IP Osgoode

Good for PR or just going soft? Making patents public for the greater good

The following is based on the Globe and Mail article “Major companies agree to make anti-pollution patents public,” by Martin Mittelstadedt.

Since January 2008 patents developed with the goal of fighting pollution have been put into the public domain by a growing number of large companies, such as DuPont and Xerox. Dubbed the “eco-patent commons,” pollution-fighting technologies are readily available, and for free no less, on the Internet with simplified instructions.1 Such a radical shift from the typically private nature of patents causes one to wonder what inspired the shift and what lays down the road ahead in the world of patent commons.

The wave of environmental concern washing over businesses in the past several years provides some context to why anti-pollution measures, and soon other environmentally-friendly technologies, have been brought into the public domain.2 Of course, some individuals genuinely care about the environment and hope to “encourage collaboration and inspire innovation”3 for the good of the Earth. Others are likely more motivated by the financial benefits of an eco-friendly image.
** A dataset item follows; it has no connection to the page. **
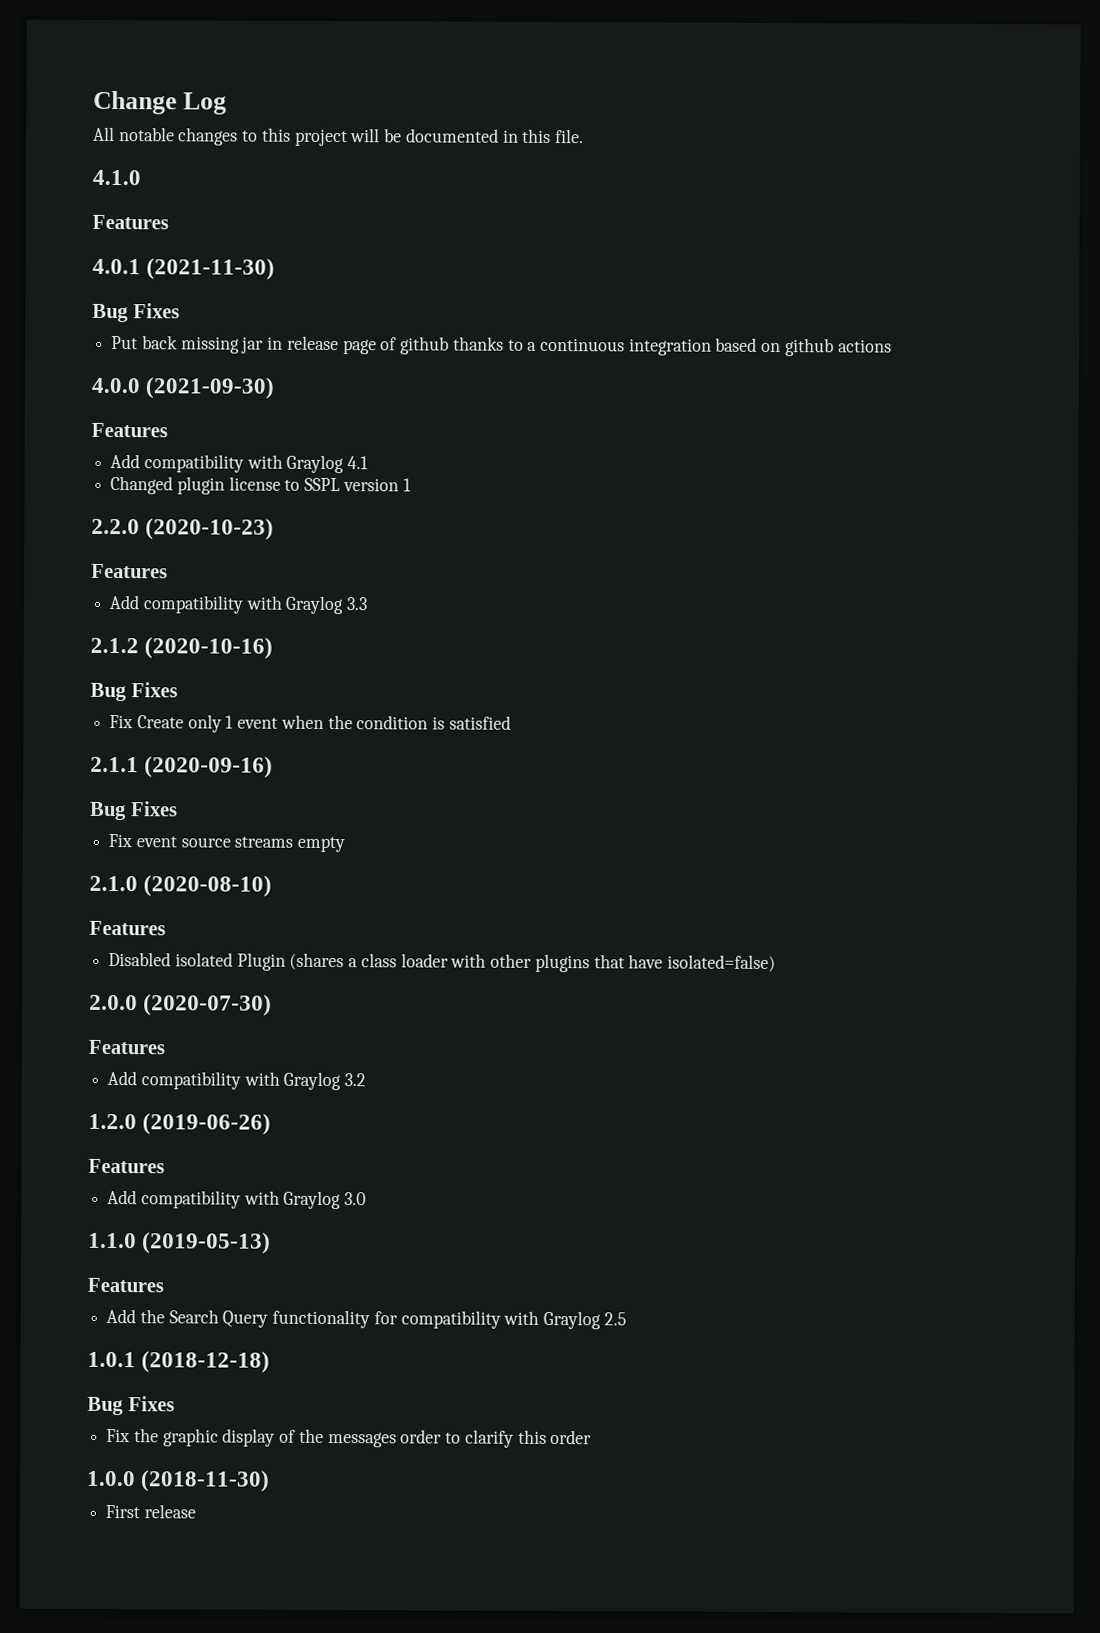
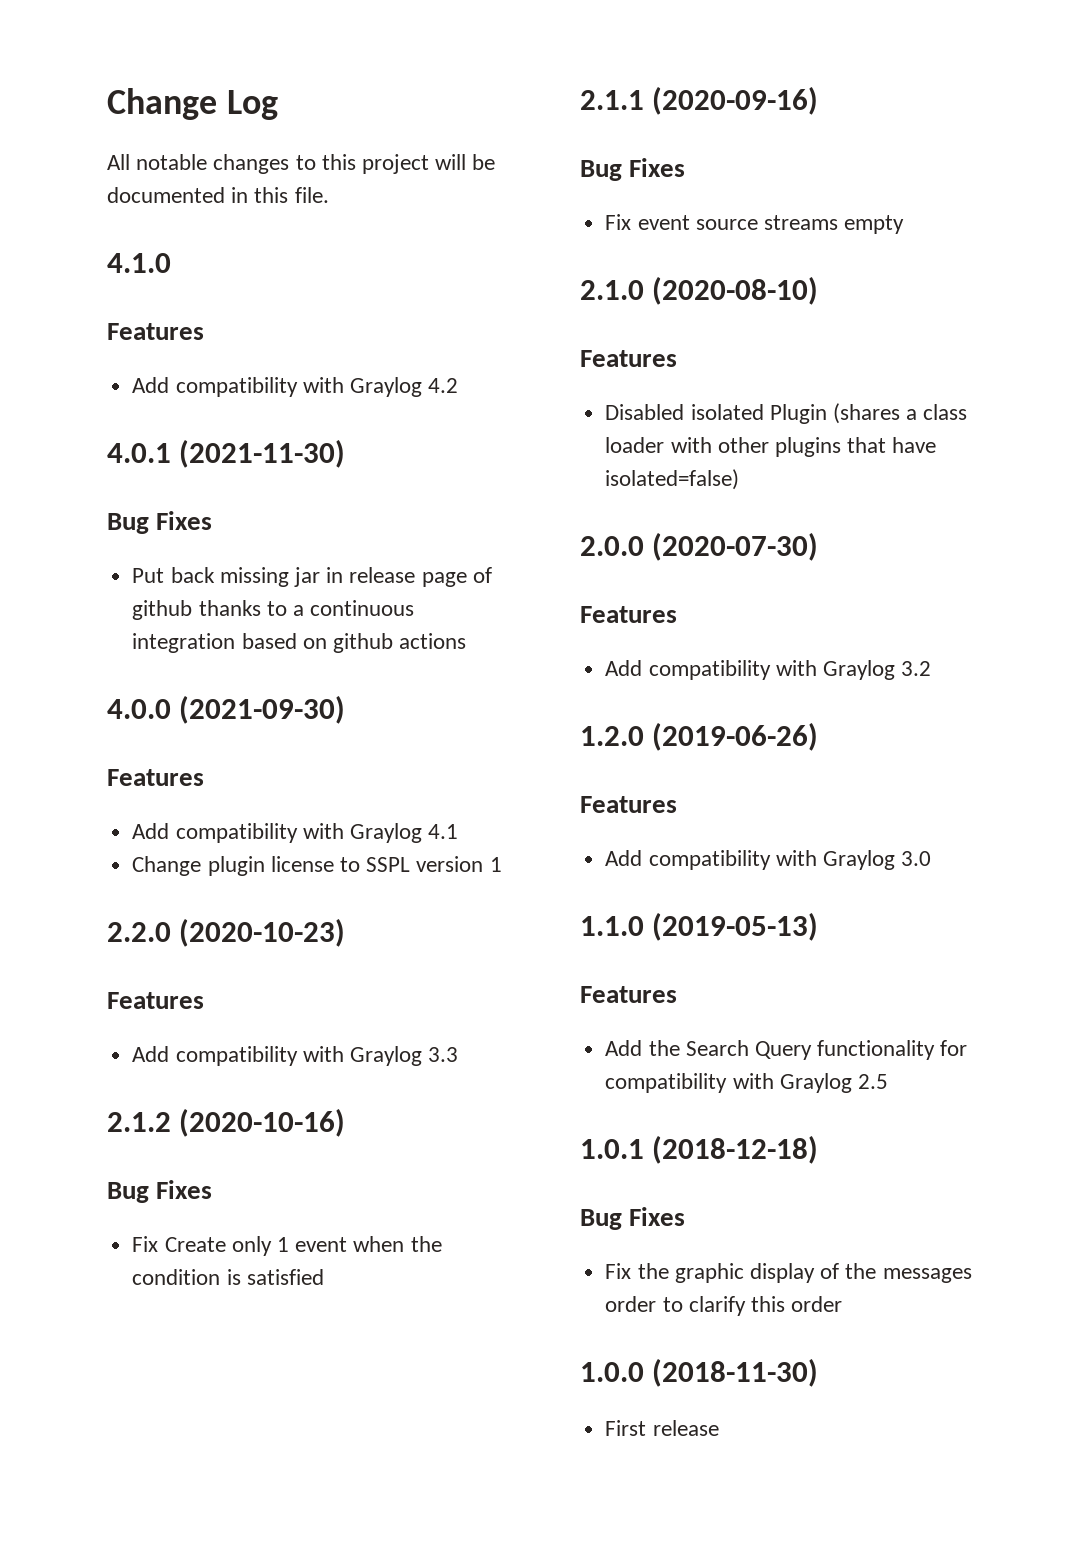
(169, 222) none -> [132,377,459,397] // Add compatibility with Graylog 4.2
[110,476,174,495] Changed -> [132,856,202,876] Change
But what are the implications of this new patent-sharing development? What can we expect the future to hold in terms of patent sharing in other domains? One potential area that will hopefully be impacted is the health sector. It is difficult to imagine the lucrative business of pharmaceuticals jumping on this benevolent bandwagon. But what if it did? Perhaps this is the beginning of a powerful trend, leading to a disregard for licenses and royalties in favour of making a difference.

Patent registration allows for a market monopoly, preventing inventors from using patented inventions for twenty years4, unless the patent holder is willing to accept royalties, and the patent-user is able and willing to pay them.5 Patent registration also allows companies to charge insurmountable prices, leaving many patients, particularly in developing counties, unable to purchase much-needed medication.6 It is vital to increase accessibility to drugs and accelerate the lengthy process of getting approved drugs on the market.7 One way to do so is by developing a “pharmaceutical-patent commons.” If this were the norm, researchers could immediately draw on the patents of others, rather than re-inventing the wheel or waiting years for the patent to become part of the public domain.

It is high time to discuss the notion of controversial, but essential, legislative reform, requiring all potentially life-saving pharmaceuticals to be placed directly into the public domain with the goal of increasing global public health.8 The international community is already on this path as it embraces compulsory licensing, encourages differential pricing and affords legal flexibility to developing countries that are members of TRIPS.9 However, due to the high prices of drugs, these practices are not always effective.10 Perhaps by eliminating the costs of licensing patented drugs and increasing collaboration among pharmaceutical companies, developing countries could source out realistically priced medicines, and poorer individuals in private healthcare systems could afford what is already there. Let’s learn from these eco-conscious companies, open up the commons and strike a better balance between patient rights and patent rights.

1 Martin Mittelstadedt, “Major companies agree to make anti-pollution patents public” The Globe and Mail (11 September 2008) online: The Globe and Mail < www.theglobeandmail.com  >
2 Ibid.
3 Supra note 1.
4 Patent Act, R.S.C 1985, c. P-4, s. 44.
5 According to TRIPS, in special circumstances, such as the case of a national emergency, voluntary licenses may be waived and compulsory licenses imposed.
6 WHO, Patents, online: < http://www.who.int/trade/glossary/story071/en >
7 WTO, Philosophy: TRIPS attempts to strike a balance, online: <http://www.wto.org/english/tratop_e/TRIPS_e/factsheet_pharm01_e.htm >
8 The phrase ‘legislative reform’ does not pertain to international trade agreements, but rather, suggests that we begin by strengthening our own federal patent laws.
9 Trade-Related Intellectual Property Rights (TRIPS) is an international agreement made under the World Trade Organization. It regulates Intellectual Property through the establishment of minimum standards that all signing members must meet. TRIPS allows poor countries that cannot manufacture the drugs themselves to legally override drug patents in the pursuit of public health
10 In some circumstances countries that cannot afford the drugs are allowed to manufacture generics. Countries that do not have the infrastructure to manufacture these drugs face a disadvantage in providing accessible medication to its citizens.